======== Recorded data

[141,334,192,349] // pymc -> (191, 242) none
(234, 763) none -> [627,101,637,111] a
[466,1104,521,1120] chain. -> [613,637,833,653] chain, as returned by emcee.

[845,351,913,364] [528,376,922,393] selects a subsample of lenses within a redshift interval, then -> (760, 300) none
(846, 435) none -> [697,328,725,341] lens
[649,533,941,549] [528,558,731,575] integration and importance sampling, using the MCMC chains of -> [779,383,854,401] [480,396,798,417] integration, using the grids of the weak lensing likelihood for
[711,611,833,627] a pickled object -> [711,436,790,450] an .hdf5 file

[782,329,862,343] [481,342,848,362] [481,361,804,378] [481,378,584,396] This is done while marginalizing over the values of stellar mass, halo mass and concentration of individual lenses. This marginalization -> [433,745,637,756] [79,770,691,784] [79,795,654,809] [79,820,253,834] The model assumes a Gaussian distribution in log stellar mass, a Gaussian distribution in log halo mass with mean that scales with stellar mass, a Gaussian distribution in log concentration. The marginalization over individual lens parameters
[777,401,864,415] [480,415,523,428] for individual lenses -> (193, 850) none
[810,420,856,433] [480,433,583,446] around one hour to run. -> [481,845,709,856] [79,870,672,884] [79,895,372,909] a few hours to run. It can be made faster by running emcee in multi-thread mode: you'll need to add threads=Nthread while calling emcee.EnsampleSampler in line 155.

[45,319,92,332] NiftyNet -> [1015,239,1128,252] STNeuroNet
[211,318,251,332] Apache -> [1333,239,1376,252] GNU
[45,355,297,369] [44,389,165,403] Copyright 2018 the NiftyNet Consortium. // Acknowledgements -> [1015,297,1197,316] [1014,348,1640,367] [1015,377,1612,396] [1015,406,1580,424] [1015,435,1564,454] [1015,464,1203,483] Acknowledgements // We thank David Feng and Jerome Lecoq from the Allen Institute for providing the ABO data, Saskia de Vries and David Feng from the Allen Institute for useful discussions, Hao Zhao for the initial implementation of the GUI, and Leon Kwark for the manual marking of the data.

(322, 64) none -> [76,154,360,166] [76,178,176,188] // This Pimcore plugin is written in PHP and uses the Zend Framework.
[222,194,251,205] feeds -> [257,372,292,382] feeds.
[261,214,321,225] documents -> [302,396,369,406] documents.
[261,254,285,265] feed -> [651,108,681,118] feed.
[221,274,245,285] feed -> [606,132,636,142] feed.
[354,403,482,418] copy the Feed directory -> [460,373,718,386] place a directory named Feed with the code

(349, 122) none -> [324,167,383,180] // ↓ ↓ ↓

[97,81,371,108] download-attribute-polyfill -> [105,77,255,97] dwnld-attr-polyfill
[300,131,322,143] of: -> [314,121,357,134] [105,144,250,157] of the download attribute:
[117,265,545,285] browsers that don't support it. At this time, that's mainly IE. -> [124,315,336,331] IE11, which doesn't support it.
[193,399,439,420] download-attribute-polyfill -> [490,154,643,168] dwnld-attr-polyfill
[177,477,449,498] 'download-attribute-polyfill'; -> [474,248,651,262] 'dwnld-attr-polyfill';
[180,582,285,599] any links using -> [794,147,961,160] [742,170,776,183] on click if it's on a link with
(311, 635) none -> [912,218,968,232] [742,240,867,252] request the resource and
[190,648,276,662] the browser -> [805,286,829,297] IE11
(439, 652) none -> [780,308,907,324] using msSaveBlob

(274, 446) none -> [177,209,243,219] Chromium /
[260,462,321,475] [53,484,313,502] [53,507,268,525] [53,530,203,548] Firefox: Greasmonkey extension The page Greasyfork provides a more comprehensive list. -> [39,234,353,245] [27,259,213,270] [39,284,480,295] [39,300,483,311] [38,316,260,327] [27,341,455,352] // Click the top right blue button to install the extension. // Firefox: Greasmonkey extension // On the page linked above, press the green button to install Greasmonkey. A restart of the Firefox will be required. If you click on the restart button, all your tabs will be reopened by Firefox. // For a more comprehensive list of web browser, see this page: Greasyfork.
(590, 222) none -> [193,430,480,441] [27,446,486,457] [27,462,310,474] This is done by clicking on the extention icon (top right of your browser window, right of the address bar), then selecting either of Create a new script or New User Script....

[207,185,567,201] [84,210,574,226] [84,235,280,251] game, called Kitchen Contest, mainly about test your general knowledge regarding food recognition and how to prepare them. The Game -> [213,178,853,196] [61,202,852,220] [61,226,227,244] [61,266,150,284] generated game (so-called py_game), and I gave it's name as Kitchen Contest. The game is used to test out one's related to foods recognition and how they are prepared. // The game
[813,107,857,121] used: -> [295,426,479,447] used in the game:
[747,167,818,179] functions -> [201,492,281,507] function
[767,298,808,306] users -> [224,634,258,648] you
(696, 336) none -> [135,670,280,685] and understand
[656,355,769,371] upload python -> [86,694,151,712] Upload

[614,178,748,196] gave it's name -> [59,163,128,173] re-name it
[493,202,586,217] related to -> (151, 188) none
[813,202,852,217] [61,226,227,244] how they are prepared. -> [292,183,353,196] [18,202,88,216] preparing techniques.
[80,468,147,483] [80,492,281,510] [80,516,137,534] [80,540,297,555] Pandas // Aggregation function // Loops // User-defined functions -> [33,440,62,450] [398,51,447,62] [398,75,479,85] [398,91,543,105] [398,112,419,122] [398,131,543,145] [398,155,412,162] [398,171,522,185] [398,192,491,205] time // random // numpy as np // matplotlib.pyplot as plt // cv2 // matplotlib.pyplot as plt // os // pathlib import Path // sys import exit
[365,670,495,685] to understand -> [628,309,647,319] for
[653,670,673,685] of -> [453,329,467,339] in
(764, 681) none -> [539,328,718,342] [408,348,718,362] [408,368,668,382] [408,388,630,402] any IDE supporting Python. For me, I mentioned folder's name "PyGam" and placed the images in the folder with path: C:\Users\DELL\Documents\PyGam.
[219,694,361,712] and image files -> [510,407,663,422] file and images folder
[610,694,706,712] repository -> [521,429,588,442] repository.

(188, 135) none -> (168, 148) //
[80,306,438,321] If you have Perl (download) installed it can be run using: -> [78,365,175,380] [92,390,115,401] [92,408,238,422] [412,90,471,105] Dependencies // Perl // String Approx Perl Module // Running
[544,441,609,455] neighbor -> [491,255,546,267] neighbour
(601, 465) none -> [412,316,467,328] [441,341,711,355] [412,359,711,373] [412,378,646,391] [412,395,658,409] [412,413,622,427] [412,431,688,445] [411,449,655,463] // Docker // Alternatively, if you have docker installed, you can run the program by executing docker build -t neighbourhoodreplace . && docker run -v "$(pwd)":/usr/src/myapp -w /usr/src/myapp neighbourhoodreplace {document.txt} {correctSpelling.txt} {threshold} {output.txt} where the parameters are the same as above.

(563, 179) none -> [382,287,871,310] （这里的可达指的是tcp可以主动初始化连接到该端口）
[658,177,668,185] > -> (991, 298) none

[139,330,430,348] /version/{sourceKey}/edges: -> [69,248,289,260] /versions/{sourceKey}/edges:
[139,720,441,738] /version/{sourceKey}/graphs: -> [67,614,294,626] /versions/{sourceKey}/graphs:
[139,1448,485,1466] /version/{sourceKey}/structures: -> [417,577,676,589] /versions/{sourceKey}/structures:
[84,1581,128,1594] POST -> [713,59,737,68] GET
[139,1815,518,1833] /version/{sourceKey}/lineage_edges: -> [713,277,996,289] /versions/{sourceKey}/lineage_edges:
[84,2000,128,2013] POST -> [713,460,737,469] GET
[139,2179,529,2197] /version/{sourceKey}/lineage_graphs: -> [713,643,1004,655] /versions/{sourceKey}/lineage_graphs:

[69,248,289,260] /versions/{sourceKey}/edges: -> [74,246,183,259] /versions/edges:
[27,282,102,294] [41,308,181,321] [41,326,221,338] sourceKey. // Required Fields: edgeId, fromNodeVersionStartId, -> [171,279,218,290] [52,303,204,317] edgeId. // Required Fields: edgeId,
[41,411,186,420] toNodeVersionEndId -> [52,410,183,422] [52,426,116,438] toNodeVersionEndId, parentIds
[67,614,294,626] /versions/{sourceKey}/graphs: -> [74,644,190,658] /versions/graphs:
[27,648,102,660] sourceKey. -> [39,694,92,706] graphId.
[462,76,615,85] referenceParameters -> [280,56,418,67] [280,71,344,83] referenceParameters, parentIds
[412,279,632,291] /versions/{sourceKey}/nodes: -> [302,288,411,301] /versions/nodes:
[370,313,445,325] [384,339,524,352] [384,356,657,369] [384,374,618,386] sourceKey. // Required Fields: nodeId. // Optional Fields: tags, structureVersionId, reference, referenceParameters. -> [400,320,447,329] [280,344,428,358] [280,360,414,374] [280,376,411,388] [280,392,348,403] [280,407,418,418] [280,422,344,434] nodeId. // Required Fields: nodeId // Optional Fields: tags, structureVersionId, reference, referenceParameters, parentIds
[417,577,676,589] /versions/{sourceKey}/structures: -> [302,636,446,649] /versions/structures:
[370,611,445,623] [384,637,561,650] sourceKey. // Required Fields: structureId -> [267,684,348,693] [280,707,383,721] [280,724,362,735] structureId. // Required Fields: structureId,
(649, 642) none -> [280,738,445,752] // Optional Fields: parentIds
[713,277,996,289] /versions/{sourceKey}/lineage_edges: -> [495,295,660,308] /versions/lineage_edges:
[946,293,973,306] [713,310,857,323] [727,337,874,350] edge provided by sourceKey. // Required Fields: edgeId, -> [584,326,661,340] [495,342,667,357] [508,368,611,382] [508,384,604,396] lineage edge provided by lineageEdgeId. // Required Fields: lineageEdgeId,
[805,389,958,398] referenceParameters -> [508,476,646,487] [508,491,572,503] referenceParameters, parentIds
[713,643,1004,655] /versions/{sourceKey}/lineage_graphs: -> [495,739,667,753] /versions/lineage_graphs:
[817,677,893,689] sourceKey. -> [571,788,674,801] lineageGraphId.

================

__What is required__:
Looking at the data above, give the number of lines that include "NiftyNet"; add nothing else.

__Task output__:
2